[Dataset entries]
□ □ □ □
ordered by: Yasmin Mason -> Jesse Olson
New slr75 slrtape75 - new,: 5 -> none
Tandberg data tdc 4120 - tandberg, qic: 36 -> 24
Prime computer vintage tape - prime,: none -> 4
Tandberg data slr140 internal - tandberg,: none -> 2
□ □ □ □
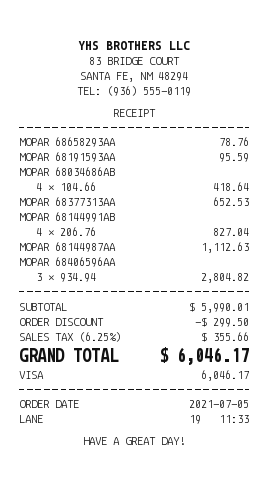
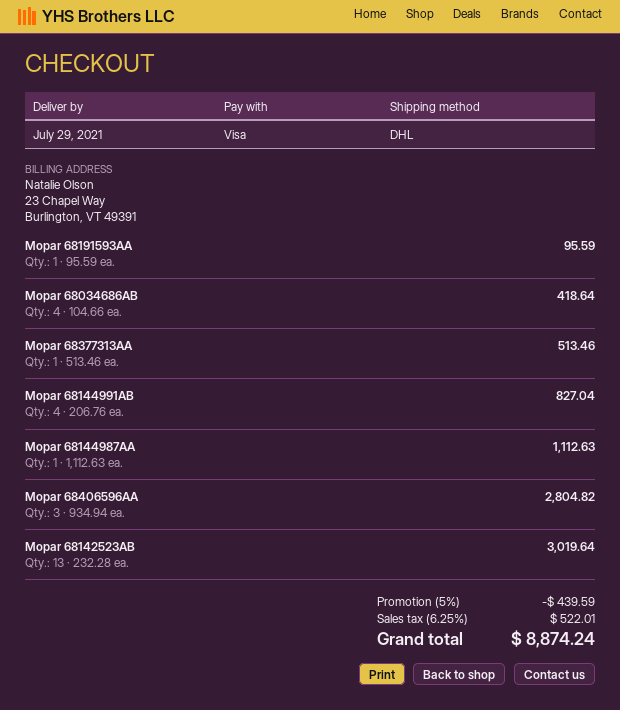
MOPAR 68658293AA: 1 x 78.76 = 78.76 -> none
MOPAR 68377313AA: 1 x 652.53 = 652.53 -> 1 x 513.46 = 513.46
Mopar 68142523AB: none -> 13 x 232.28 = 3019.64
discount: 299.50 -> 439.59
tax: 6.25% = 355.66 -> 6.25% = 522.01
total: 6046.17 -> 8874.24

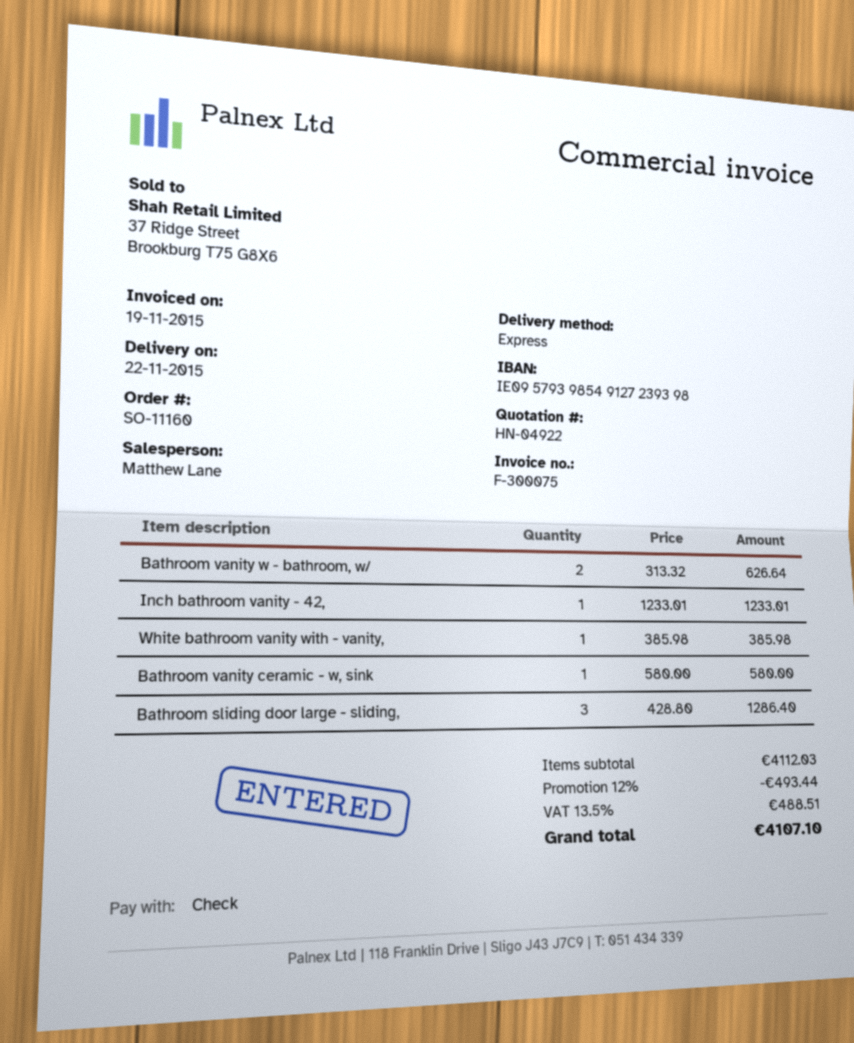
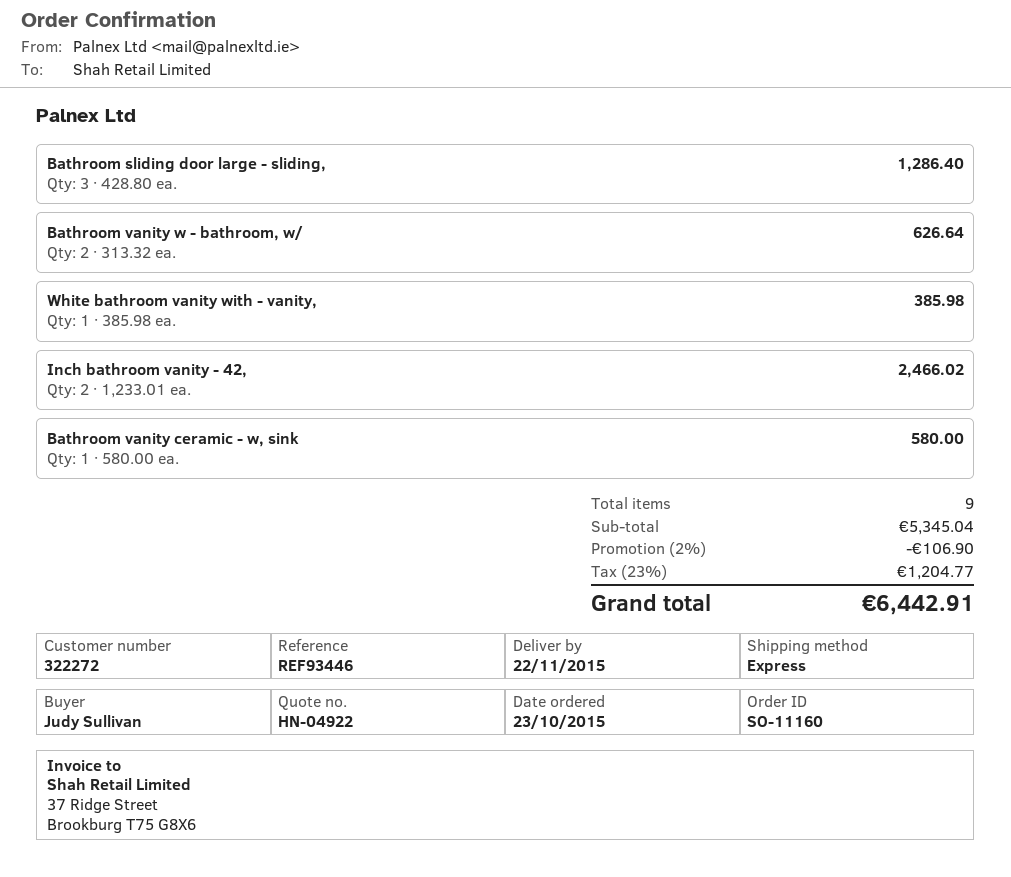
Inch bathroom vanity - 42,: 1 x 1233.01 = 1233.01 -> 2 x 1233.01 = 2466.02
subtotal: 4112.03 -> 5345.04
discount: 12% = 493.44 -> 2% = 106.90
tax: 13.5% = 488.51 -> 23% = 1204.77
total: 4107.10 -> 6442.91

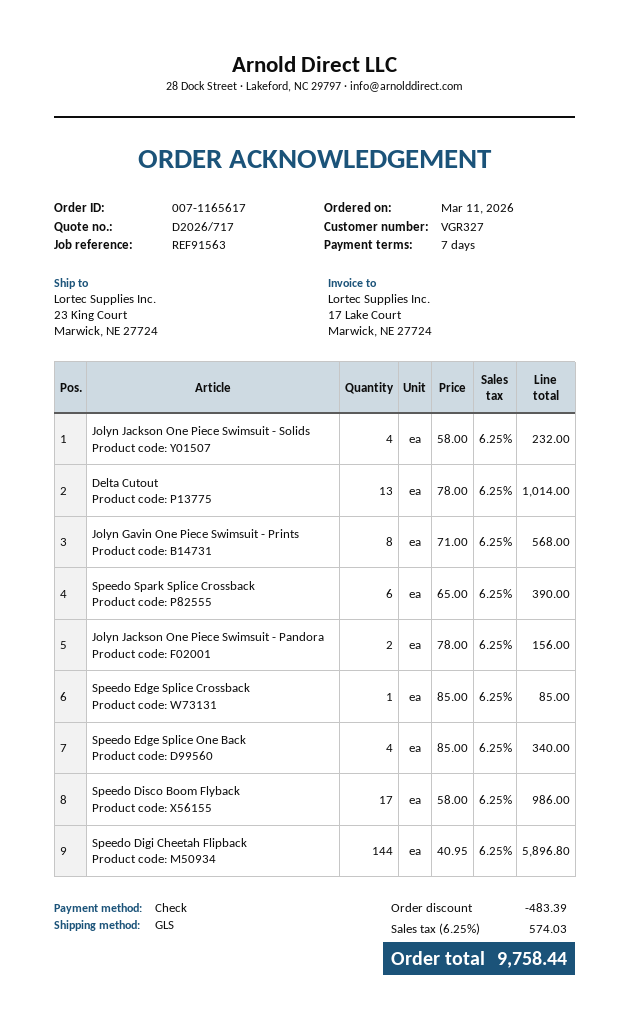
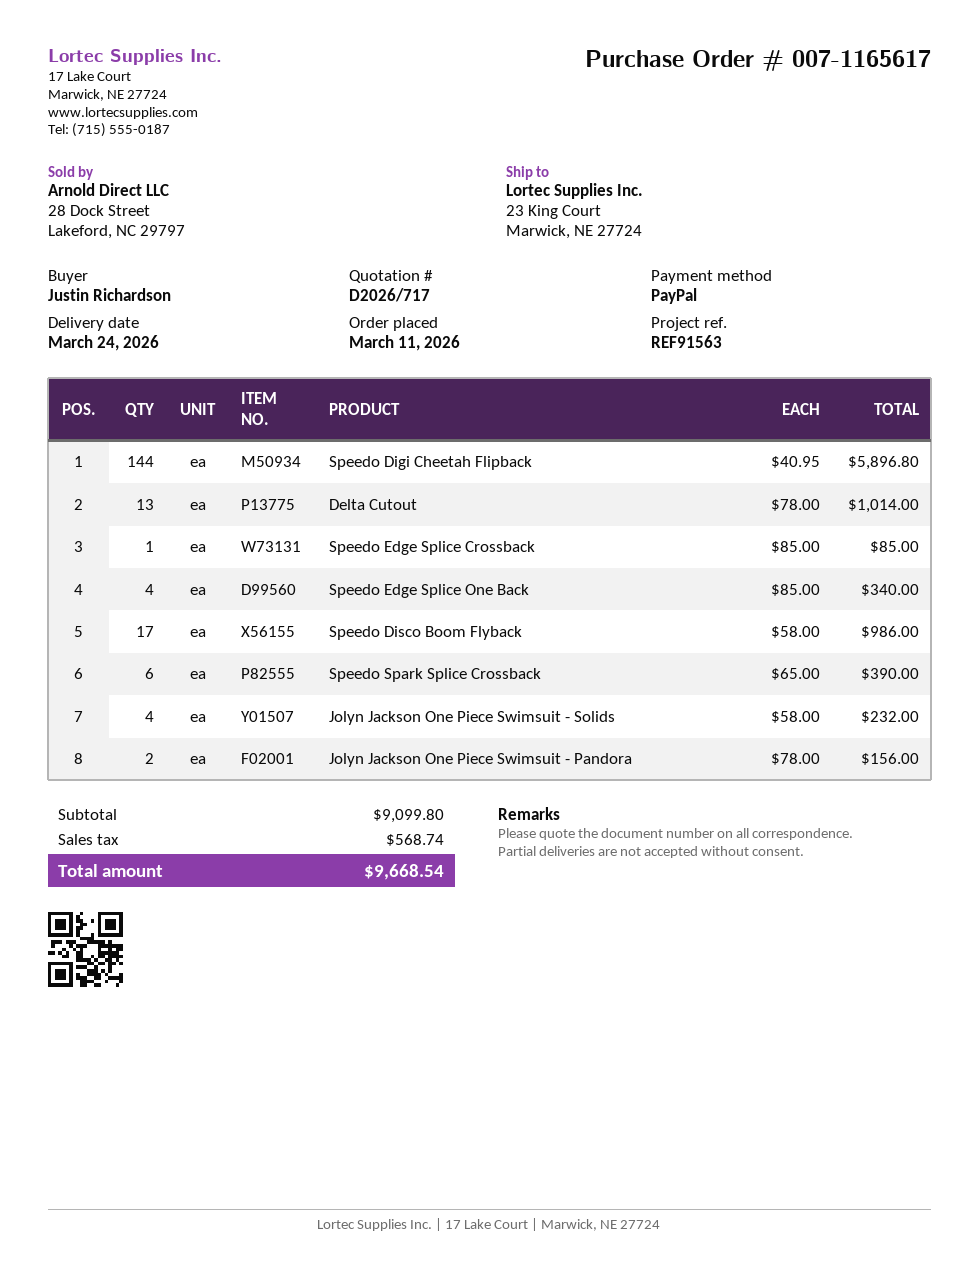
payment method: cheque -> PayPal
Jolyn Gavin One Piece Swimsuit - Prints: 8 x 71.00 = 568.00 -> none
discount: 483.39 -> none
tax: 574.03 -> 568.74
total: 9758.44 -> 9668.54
□ □ □ □
* **Action item**
Once you find the line with "Prime computer vintage" in the entries above, output it and each line after it up to and including the line with "Tandberg data slr140", and nothing else.

* **Finished exercise**
Prime computer vintage tape - prime,: none -> 4
Tandberg data slr140 internal - tandberg,: none -> 2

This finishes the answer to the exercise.